De certaines habitudes étranges, arriver à l’heure où les autres partent, s’effacer pendant que les autres s’étalent, garder dans toutes les occasions ce qu’on pourrait appeler le manteau couleur de muraille, chercher l’allée solitaire, préférer la rue déserte, ne point se mêler aux conversations, éviter les foules et les fêtes, sembler à son aise et vivre pauvrement, avoir, tout riche qu’on est, sa clef dans sa poche et sa chandelle chez le portier, entrer par la petite porte, monter par l’escalier dérobé, toutes ces singularités insignifiantes, rides, bulles d’air, plis fugitifs à la surface, viennent souvent d’un fond formidable.

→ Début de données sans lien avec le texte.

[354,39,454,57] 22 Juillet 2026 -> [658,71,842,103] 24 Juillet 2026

Plusieurs semaines se passèrent ainsi. Une vie nouvelle s’empara peu à peu de Cosette ; les relations que crée le mariage, les visites, le soin de la maison, les plaisirs, ces grandes affaires. Les plaisirs de Cosette n’étaient pas coûteux ; ils consistaient en un seul : être avec Marius. Sortir avec lui, rester avec lui, c’était là la grande occupation de sa vie. C’était pour eux une joie toujours toute neuve de sortir bras dessus bras dessous, à la face du soleil, en pleine rue, sans se cacher, devant tout le monde, tous les deux tout seuls. Cosette eut une contrariété. Toussaint ne put s’accorder avec Nicolette, le soudage de deux vieilles filles étant impossible, et s’en alla. Le grand-père se portait bien ; Marius plaidait çà et là quelques causes ; la tante Gillenormand menait paisiblement près du nouveau ménage cette vie latérale qui lui suffisait. Jean Valjean venait tous les jours.

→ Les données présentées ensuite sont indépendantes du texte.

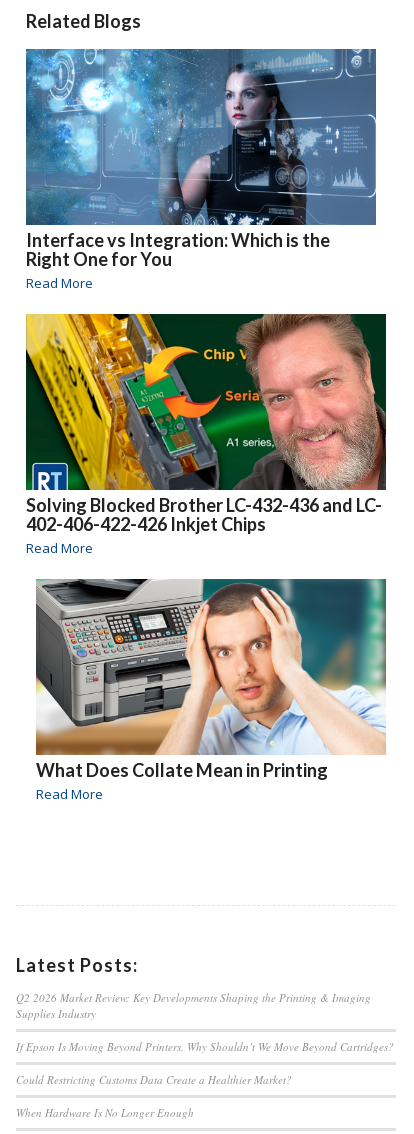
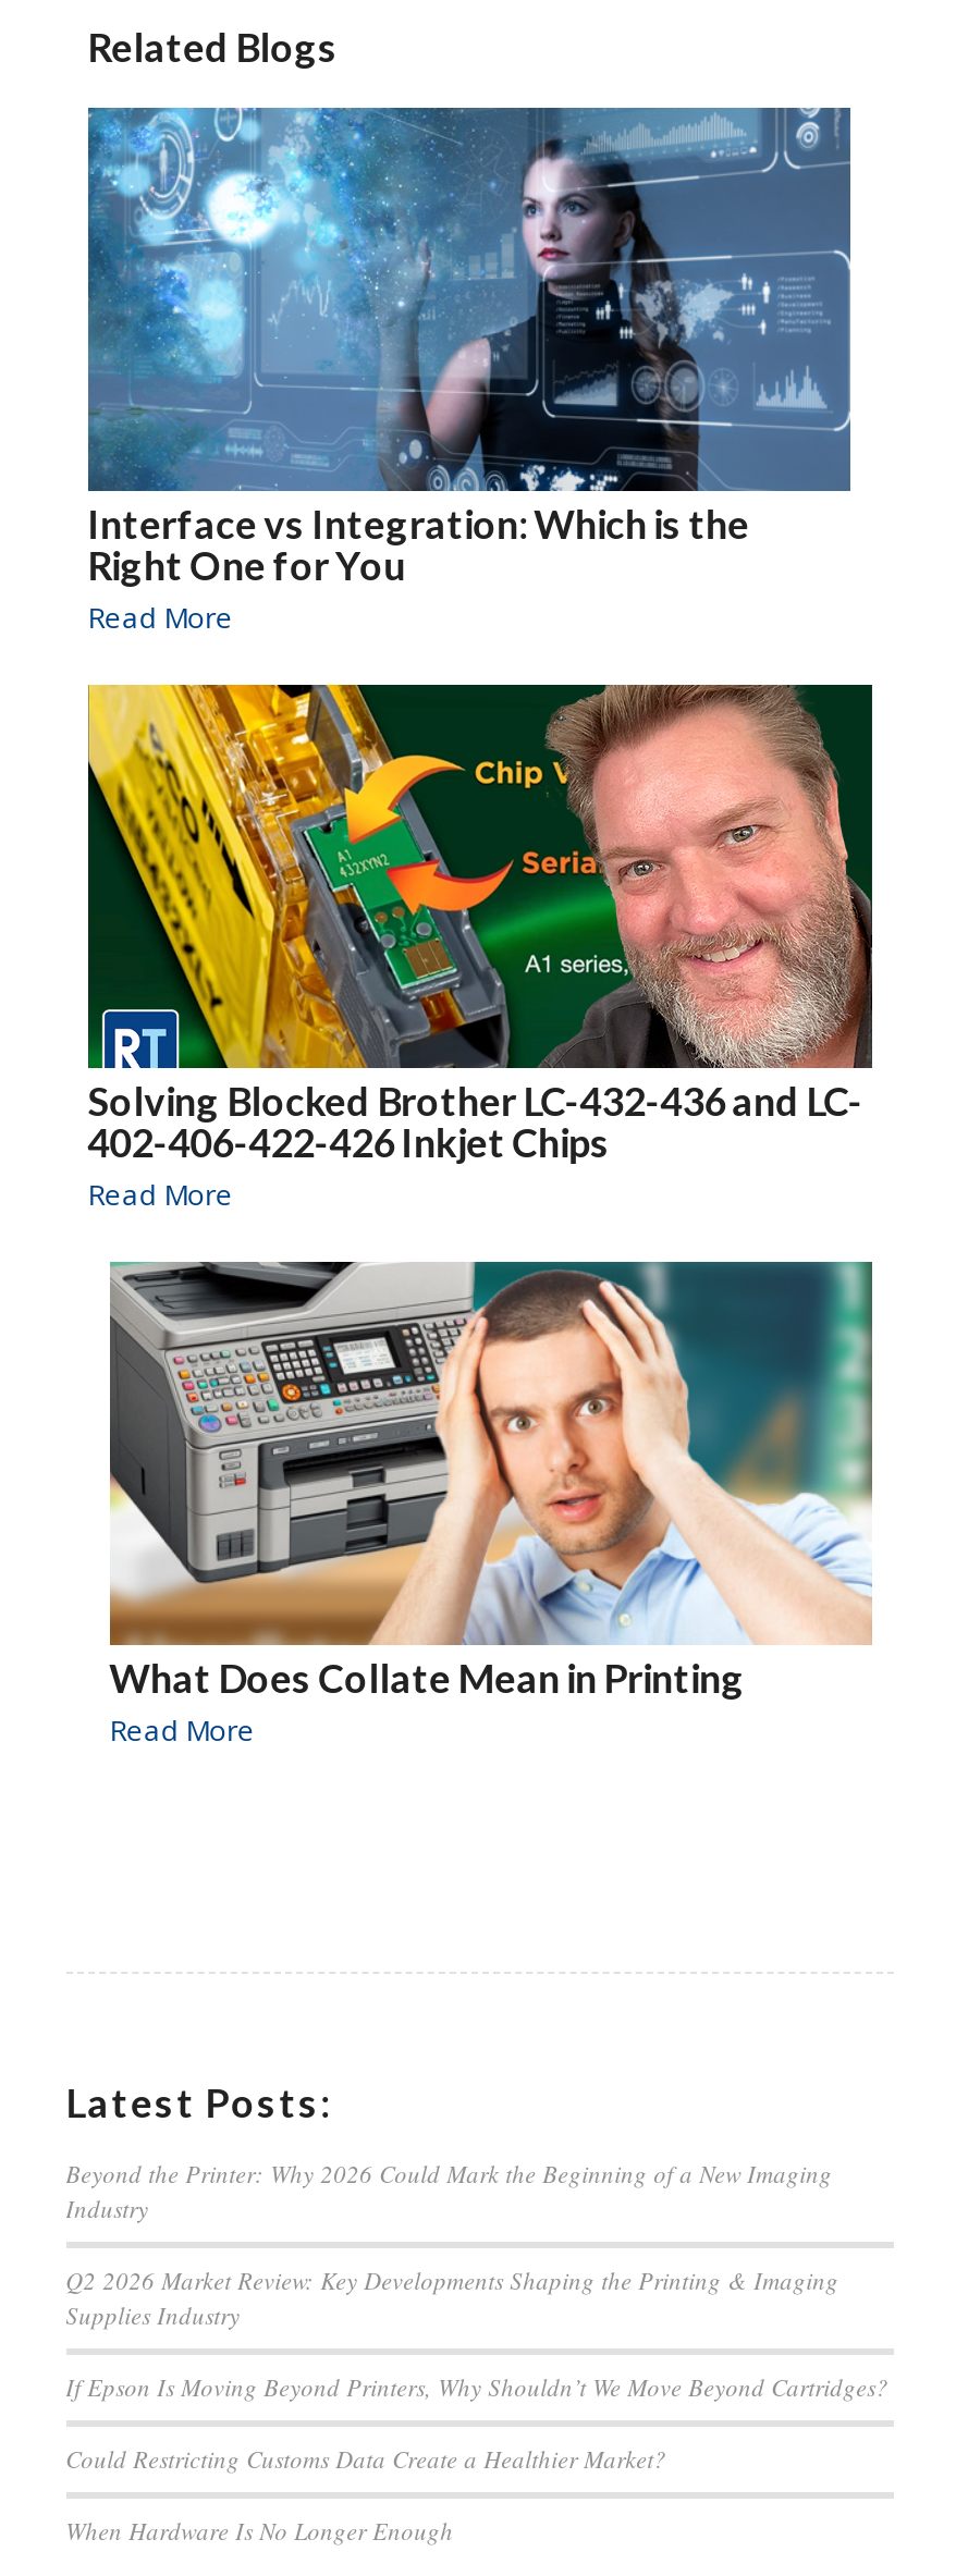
none -> [66,2158,832,2225] Beyond the Printer: Why 2026 Could Mark the Beginning of a New Imaging | Industry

Le tutoiement disparu, le vous, le madame, le monsieur Jean, tout cela le faisait autre pour Cosette. Le soin qu’il avait pris lui-même à la détacher de lui, lui réussissait. Elle était de plus en plus gaie et de moins en moins tendre. Pourtant elle l’aimait toujours bien, et il le sentait. Un jour elle lui dit tout à coup : vous étiez mon Père, vous n’êtes plus mon père, vous étiez mon oncle, vous n’êtes plus mon oncle, vous étiez monsieur Fauchelevent, vous êtes Jean. Qui êtes-vous donc ? Je n’aime pas tout ça. Si je ne vous savais pas si bon, j’aurais peur de vous.
Il demeurait toujours rue de l’Homme-Armé, ne pouvant se résoudre à s’éloigner du quartier qu’habitait Cosette.
Dans les premiers temps il ne restait près de Cosette que quelques minutes, puis s’en allait.
Peu à peu il prit l’habitude de faire ses visites moins courtes. On eût dit qu’il profitait de l’autorisation des jours qui s’allongeaient ; il arriva plus tôt et partit plus tard.
Un jour il échappa à Cosette de lui dire : Père. Un éclair de joie illumina le vieux visage sombre de Jean Valjean. Il la reprit : Dites Jean, – Ah ! c’est vrai, répondit-elle avec un éclat de rire, monsieur Jean. – C’est bien, dit-il. Et il se détourna pour qu’elle ne le vît pas essuyer ses yeux.